Starting point is 00:11:09 And then you just do a count of that, yeah. Yeah, in C++ that's a std size, and Rust it would be, I believe, count or len. But yeah, it's either called count, length, size, something like that in your various programming languages. But the realization that Connor had, so that deduplicate operation, it does not assume that the input sequence is sorted. Correct. And so that means that it's a little bit more expensive.
Starting point is 00:11:44 So how do you implement that? So, yeah, I was doing this in a sort of toy thing I was working on, and my implementation of distinct was just to allocate some small hash set, memory for a small hash set, and then you just keep track of all the values you've seen. So that's the naive implementation of how you remove duplicates from a list. But after thinking about, you know about the solution to this problem, I realized that one of the properties of a max scan is that it's sorted.

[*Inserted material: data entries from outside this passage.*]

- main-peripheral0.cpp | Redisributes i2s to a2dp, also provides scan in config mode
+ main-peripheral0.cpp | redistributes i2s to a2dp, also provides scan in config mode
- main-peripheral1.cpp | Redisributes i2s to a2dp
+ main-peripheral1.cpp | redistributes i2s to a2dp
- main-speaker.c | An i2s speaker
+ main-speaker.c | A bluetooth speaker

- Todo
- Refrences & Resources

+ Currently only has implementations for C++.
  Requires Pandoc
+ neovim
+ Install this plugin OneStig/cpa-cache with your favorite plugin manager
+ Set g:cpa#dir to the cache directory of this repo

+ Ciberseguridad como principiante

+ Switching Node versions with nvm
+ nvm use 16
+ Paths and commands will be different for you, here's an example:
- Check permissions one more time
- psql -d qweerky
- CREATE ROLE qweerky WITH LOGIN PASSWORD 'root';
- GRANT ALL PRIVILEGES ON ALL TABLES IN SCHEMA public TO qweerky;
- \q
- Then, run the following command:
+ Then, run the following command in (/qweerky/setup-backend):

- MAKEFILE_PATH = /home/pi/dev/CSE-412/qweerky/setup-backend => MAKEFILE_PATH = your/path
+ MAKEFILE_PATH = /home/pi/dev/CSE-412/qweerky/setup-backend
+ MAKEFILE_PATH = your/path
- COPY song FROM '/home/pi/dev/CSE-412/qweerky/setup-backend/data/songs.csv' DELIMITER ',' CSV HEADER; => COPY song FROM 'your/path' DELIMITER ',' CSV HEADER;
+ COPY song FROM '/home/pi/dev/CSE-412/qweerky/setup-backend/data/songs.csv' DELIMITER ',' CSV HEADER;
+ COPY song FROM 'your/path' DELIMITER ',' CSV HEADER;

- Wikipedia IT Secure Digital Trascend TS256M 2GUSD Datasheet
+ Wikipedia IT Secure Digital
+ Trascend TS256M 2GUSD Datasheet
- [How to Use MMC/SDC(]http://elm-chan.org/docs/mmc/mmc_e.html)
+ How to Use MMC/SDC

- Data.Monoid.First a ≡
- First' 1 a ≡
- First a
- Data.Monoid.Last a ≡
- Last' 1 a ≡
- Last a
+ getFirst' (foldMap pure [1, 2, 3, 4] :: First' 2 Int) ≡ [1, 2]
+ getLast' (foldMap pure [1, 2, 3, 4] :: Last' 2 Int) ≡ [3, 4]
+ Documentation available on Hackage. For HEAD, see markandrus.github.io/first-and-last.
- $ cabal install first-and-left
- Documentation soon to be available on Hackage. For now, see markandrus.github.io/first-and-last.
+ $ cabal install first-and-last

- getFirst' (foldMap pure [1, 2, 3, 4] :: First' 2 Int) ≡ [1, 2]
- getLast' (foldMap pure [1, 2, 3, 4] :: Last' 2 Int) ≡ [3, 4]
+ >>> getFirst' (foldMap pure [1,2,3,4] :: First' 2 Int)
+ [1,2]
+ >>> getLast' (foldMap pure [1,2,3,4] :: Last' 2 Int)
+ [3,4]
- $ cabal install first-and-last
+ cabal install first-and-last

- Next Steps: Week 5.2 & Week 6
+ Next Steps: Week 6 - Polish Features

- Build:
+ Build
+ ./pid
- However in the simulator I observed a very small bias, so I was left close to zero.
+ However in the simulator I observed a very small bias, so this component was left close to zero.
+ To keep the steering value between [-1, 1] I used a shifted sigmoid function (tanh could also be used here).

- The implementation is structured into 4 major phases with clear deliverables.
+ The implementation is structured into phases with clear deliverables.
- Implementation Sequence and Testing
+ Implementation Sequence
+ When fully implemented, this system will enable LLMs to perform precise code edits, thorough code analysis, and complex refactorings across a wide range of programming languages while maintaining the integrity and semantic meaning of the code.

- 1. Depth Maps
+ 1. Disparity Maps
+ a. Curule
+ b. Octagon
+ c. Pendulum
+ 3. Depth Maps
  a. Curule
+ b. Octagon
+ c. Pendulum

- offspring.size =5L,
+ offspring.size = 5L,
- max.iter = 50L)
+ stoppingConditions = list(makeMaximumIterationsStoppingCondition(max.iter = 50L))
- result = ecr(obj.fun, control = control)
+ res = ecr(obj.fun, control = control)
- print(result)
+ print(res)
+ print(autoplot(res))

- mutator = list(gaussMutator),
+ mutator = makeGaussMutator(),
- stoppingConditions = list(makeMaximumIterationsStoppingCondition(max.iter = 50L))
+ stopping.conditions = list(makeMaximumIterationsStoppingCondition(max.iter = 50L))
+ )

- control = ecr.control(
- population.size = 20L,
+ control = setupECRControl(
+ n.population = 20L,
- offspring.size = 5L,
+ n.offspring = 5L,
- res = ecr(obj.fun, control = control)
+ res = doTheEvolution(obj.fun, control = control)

Starting point is 00:12:13 And if you know you have a sorted sequence, you don't actually need to make a call to an algorithm that is doing deduplication. You actually can make use of the more efficient algorithm that exists in C++, which is kind of the overarching point algorithm that exists in C++ that's unique, which is kind of the overarching point of this conversation that we had earlier, is that there are certain operations such as sort or max scan that leave you with a sorted sequence, which then potentially you can dispatch to a more efficient algorithm. And in this example, it's the difference between making a call to something like distinct versus making something to that is called uh like unique in c++ yeah
Starting point is 00:12:49 yeah and so i i uh i think that this category of scans that uh leave you with a monotonically increasing sequence for lack of a better term or monotonically decreasing if it's like a min scan, but that leave you with a sequence that is sorted, I think that's very interesting. And I can't recall a specific problem in the past where we've used one of these scans, but I suspect we probably have. But I want to learn more about this type of scan and whether there's other interesting use cases or properties of this. Yeah, can you think of another problem that we've talked about where we've solved it with a max scan or where we've solved it with something with a scan that leaves it in a monotonically increasing state? So off the top of my head, we mentioned this earlier.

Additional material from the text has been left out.